Transforming his career was the reason he decided to pursue an MBA. He was looking to get out of banking and didn’t have the relevant background. He was after cross-functional knowledge.
He was also in search of a program that would expose him to a cohort of diverse professionals from all over the world. He had thus far been too focused on India and hadn’t had enough exposure to cross-cultural teamwork.
“I saw it as an emerging requirement for growth and senior leadership positions,” he explains.
Identifying the right role
On the HKUST MBA, the Career and Professional Development (CPD) team works with students to help them achieve the career move they want. The process is split into three parts. Explore and define, understand and execute, and evaluate and consolidate.

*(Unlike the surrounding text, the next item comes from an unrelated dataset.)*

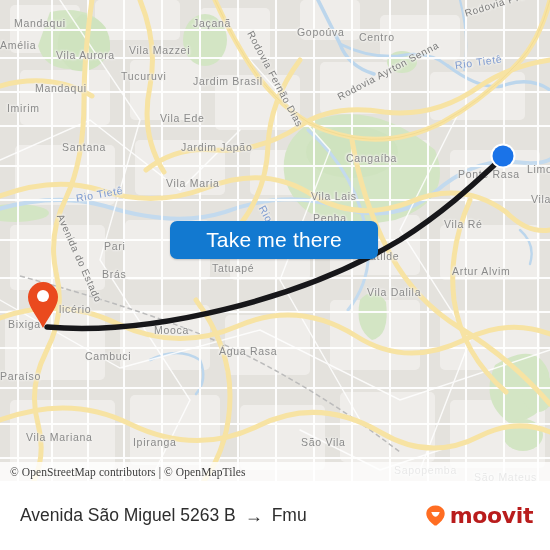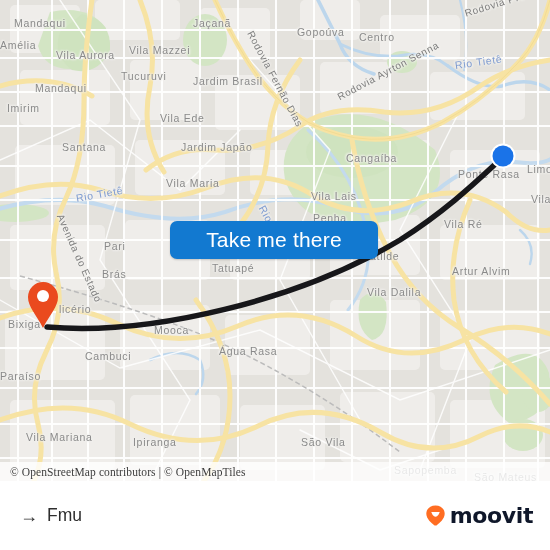"Avenida São Miguel 5263 B" span { html: none -> <span>Avenida São Miguel 5263 B</span> }
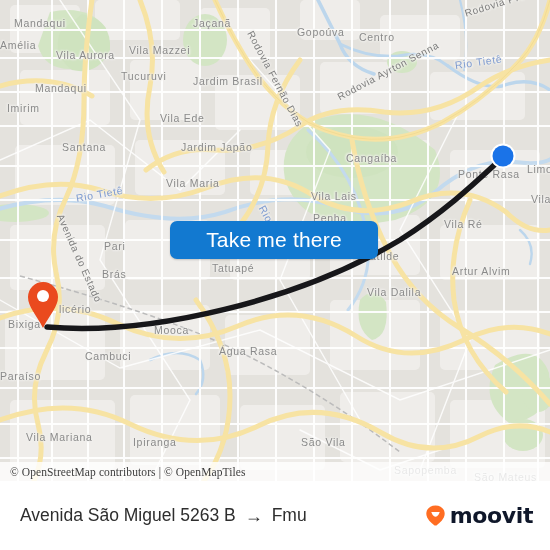"moovit" .brand .wordmark { color: #0f172a -> #b91c1c }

During the first months of the MBA, Prahlad worked with the team to focus on a career strategy and industry focus.
“From the start they set your expectations in terms of sectors and roles we should focus on,” he says. “They help us introspect our skills and backgrounds and find what will be a good fit, how to approach applications, and the whole process.”
Once students have that, the CPD team work with them to enhance their understanding of their target industries, and leverage the school’s corporate network and alumni to give them a second opinion. Mock interviews also follow.
The HKUST network led to Prahlad landing a summer internship with insurance firm, MetLife, in New York City. The firm hire directly through the HKUST career service, and Prahlad joined their Global Leadership Development Program for ten weeks.
He says he greatly benefitted from the MBA and professor’s expertise at HKUST, which aided his shift from banking into marketing, digital strategy, and agency distribution, which he is now working on at MetLife.
During the internship, his team’s digital strategy presentation stood out, and one of the customer experience teams asked them to present to them, as they thought there was a lot of learning their team could glean from Prahlad and his peers.
Standing out and being able to present comfortable to HR and senior project stakeholders meant Prahlad left a lasting impression—part of the reason he was then able to land a full-time role after graduating.
“I was prepped well, they supported my application, and ensured everything was done correctly to make it happen.”
Finding your strengths and weaknesses
The point of having a mentor from the CPD is to train students to think not just about getting a job, but about being in it and excelling at it, says Prahlad. To do that, he says he had to identify his strengths and weaknesses.
In his previous roles at ICICI Bank and Tata Capital in India, he says he demonstrated a strong ability to get things done, to make things happen. He is also a quick learner, and within the first six months of joining Tata Capital he says he was one of their top sales performers in Structured Finance.
He also came into the MBA with a good base of work experience and technical knowledge. But before his career switch, Prahlad had never been exposed to diverse teams.
His mentor suggested he make a point of improving on that exposure, and suggested he work with a different team on each project he undertook on the MBA.
“I’ve never been exposed to working with team members from Japan or the US, with people from different cultures and with different viewpoints,” he explains. “I had to adapt to all of that and be more inclusive in everything I do.”
Prahlad was also applying for cross-functional roles outside of banking, in strategy and general management—a completely new area to him.
“I had to develop my expertise in understanding the industry and the drivers of the industry in order to have a meaningful interview,” he says.
His mentor from the CPD played a huge part in preparing him to move into a new industry, he adds. They advised the direction Prahlad should move in, and the roles on which he should aim for.
Working with them, the message was on focus, to research the companies in the industry he’d like to work for and, know them inside out. He also went through in-depth interview preparation, with mock interviews and question preparation too.
And the proof is in the pudding. After graduating in 2019, he landed his cushty role at MetLife’s Hong Kong office full-time, as a director leading distribution strategy for Asian markets. He is now leading distribution strategy for Bangladesh where MetLife is the number one life insurer with 30% of market share.